◆ **WHAT TO WORK ON**:
What comes back must be the data itself, retyped exactly.

** Opening DATASET CONTENT block **

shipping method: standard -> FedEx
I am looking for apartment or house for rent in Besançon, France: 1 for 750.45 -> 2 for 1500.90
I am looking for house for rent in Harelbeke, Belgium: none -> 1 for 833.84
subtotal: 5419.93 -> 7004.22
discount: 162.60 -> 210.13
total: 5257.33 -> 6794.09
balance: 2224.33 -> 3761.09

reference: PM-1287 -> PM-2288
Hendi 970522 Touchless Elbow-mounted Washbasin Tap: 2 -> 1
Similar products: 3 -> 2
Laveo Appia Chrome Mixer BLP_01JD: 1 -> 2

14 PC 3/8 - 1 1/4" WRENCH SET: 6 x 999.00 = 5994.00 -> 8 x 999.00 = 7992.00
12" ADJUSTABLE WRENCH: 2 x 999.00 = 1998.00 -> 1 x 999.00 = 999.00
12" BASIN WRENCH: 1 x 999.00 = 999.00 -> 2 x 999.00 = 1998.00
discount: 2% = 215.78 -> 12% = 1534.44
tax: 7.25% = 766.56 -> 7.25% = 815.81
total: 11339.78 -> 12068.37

** Closing DATASET CONTENT block **

◆ **TASK ANSWER**:
shipping method: standard -> FedEx
I am looking for apartment or house for rent in Besançon, France: 1 for 750.45 -> 2 for 1500.90
I am looking for house for rent in Harelbeke, Belgium: none -> 1 for 833.84
subtotal: 5419.93 -> 7004.22
discount: 162.60 -> 210.13
total: 5257.33 -> 6794.09
balance: 2224.33 -> 3761.09

reference: PM-1287 -> PM-2288
Hendi 970522 Touchless Elbow-mounted Washbasin Tap: 2 -> 1
Similar products: 3 -> 2
Laveo Appia Chrome Mixer BLP_01JD: 1 -> 2

14 PC 3/8 - 1 1/4" WRENCH SET: 6 x 999.00 = 5994.00 -> 8 x 999.00 = 7992.00
12" ADJUSTABLE WRENCH: 2 x 999.00 = 1998.00 -> 1 x 999.00 = 999.00
12" BASIN WRENCH: 1 x 999.00 = 999.00 -> 2 x 999.00 = 1998.00
discount: 2% = 215.78 -> 12% = 1534.44
tax: 7.25% = 766.56 -> 7.25% = 815.81
total: 11339.78 -> 12068.37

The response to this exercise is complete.